To convert molality into which of the following unit of concentration require density of the solution?

A
Percentage weight by weight

B
Percentage by volume

C
Mole fraction

D
Given all

Solution

Percentage of volume depends on the volume of the solution which also depends on the density. So the correct option is B
Question 2
1 / -0

25.5g of $$H_{2}O_{2}$$ solution on decomposition gave 1.68L of $$O_{2}$$ at STP. The percentage strength by weight of the solution is:

A
$$30$$

B
$$10$$

C
$$20$$

D
$$25$$

Solution

Balanced equation for decomposition of $$H_2O_2$$

$$2H_2O_2\rightarrow 2H_2O + O_2 $$

2mol $$H_2O_2$$ will produce 1 mol $$O_2$$

At STP 1 mol $$O_2$$ has volume = 22.4L

At STP 1.68L of $$O_2$$ = 1.68/22.4 = 0.075 mol $$O_2$$

Therefore the solution contained $$0.075\times2 = 0.15$$ mol $$H_2O_2$$

Molar mass $$H_2O_2 = 34g/mol$$

Mass of $$H_2O_2$$ decomposed $$= 0.15\times34 = 5.1$$ g $$H_2O_2$$ in 25.5g solution

100g solution contains : $$100/25.5\times5.1 = 20% $$

The original solution contains $$20% m/m H_2O_2$$

Hence, the correct option is $$C$$
Question 3
1 / -0

$$100$$gm of an aq. solution of sugar contains $$40\%$$ sugar by mass.

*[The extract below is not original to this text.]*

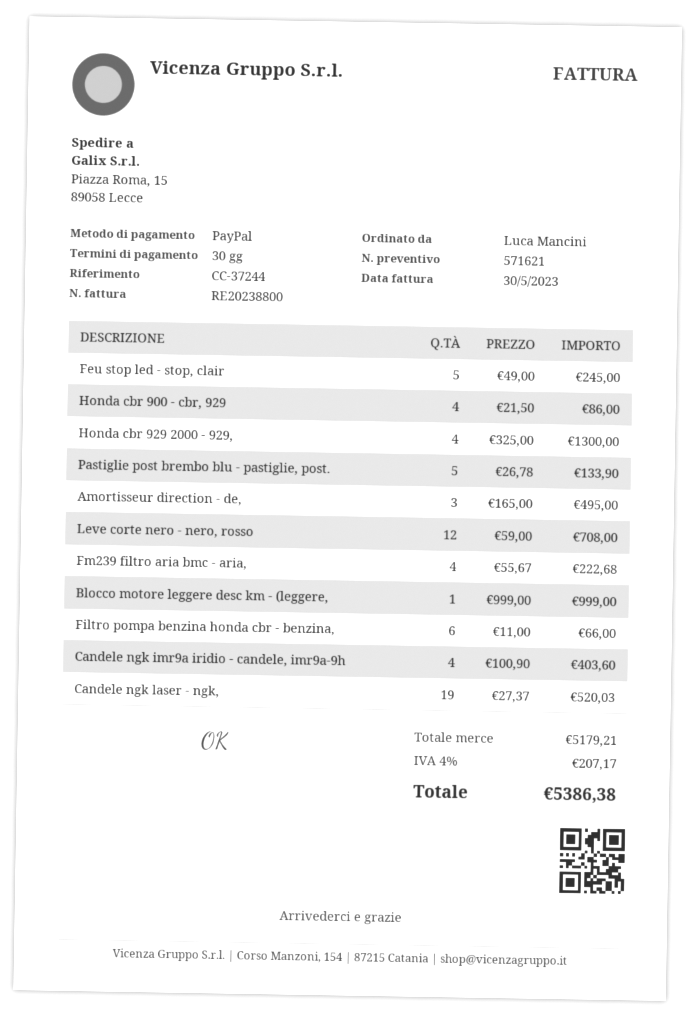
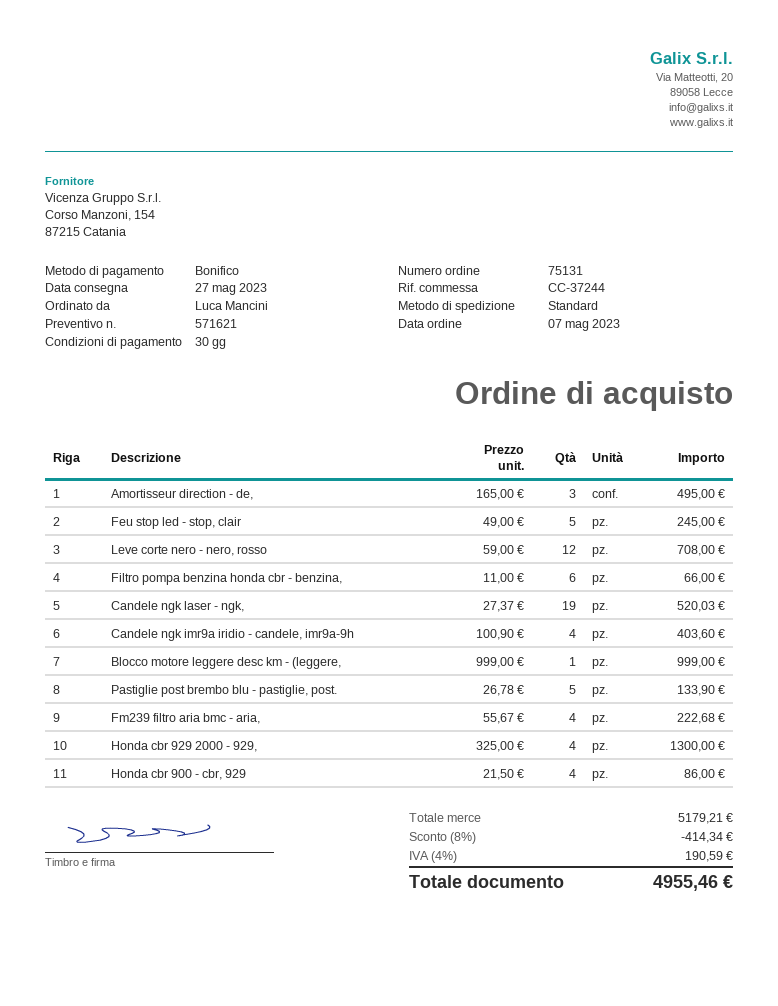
payment method: PayPal -> bank transfer
discount: none -> 8% = 414.34
tax: 4% = 207.17 -> 4% = 190.59
total: 5386.38 -> 4955.46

How much water should be evaporated get $$50\%$$ sugar solution by mass?

A
$$10g$$

B
$$20g$$

C
$$0.0g$$

D
$$40g$$

Solution

$$\underline{\text{Initial condition}}:-$$ $$40\%$$ sugar (by mass),
Therefore, In $$100gm$$ of an aqueous solution, $$40g$$ sugar and $$60g$$ water is present.
$$\underline{\text{Final condition}}:-$$ $$50\%$$ sugar (by mass),
Therefore, In $$100gm$$ of an aqueous solution, $$50g$$ sugar and $$50g$$ water is present.
Amount of water to be evaporated $$=60-50=10\text{ }grams$$
Question 4
1 / -0

According to percentage weight arrange the following in descending order in the earth crust ?

A
$$O_2, Ca, Mg, S$$

B
$$O_2, S, Mg, Ca$$

C
$$S, Ca, Mg, O_2$$

D
$$Ca, O_2, Mg, S$$

Solution

Oxygen is present in maximum concentration in earth's crust while $$s$$ has less abundance,
So, abundance of availability of elements $$O_2>Ca>Mg>S.$$
Question 5
1 / -0

Calculate the mass percent of carbon in $${ C }_{ 2 }H_{ 5 }OH$$ (Molar mass of ethanol=46.068g)

A
$$13.13\%$$

B
$$88.79\%$$

C
$$52.14\%$$

D
$$34.73\%$$

Solution

Given : Mass of $$C_2H_5OH=46.08g$$
Molecular mass$$=46.08g$$
Percentage of carbon$$=\cfrac{\text{Mass of carbon}}{\text{Molecular mass}}\times 100\\=\cfrac{24}{46.08}\times 100\\=52.14\%$$
Question 6
1 / -0

One mole sample of $$FeO$$ is heated in air until it is completely converted into $$Fe_2O_3$$. The percentage increase in weight of the sample is?
[Given: Atomic mass of Fe = 56]

A
$$10.58\%$$

B
$$20.28\%$$

C
$$35.35\%$$

D
$$11.11\%$$

Solution

Mass of $$1$$ mol of $$FeO=(56+16)=72g$$

$$FeO+\cfrac{3}{4}O_2\longrightarrow \cfrac{1}{2}Fe_2O_3$$

$$1$$ mol of $$FeO$$ gives $$\cfrac{1}{2}$$ mol $$Fe_2O_3$$.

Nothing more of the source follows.